(Version difference data)
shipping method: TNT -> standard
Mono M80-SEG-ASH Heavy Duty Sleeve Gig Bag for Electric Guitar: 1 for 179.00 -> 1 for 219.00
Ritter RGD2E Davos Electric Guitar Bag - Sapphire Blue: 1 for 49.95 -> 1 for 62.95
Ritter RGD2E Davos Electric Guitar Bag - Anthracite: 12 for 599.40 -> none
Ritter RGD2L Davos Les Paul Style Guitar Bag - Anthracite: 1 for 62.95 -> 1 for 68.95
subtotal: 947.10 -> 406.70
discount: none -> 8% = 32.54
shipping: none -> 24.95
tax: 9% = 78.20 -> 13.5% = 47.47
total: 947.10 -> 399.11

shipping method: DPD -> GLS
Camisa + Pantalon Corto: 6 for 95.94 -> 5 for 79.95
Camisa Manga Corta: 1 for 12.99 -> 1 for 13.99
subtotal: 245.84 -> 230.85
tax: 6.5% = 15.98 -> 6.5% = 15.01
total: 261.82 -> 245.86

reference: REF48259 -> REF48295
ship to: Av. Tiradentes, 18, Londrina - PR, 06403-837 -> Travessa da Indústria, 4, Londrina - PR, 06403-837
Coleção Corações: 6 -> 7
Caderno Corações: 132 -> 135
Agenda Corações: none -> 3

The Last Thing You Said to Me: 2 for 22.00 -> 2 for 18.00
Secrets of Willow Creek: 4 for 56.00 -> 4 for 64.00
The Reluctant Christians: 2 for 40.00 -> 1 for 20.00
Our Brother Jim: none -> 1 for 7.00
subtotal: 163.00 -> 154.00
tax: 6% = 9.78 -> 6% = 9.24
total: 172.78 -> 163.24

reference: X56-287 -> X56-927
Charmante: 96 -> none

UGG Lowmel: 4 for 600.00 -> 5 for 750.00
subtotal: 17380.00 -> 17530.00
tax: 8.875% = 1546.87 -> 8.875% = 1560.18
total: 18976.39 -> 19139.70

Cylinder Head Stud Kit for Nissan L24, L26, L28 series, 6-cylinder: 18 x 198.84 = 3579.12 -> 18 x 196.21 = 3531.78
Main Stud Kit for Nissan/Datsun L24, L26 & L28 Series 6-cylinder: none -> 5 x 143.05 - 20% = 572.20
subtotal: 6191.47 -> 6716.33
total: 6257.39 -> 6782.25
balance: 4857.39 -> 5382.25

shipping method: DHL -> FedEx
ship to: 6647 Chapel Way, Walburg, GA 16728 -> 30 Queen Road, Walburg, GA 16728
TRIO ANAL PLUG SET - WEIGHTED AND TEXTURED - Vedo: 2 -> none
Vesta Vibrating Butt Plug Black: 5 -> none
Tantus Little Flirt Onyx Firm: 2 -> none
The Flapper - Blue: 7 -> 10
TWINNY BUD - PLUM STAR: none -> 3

Task brief ::
Looking at the data above, how many lines hold the string "Electric"? Reply with only the number.

Solution ::
3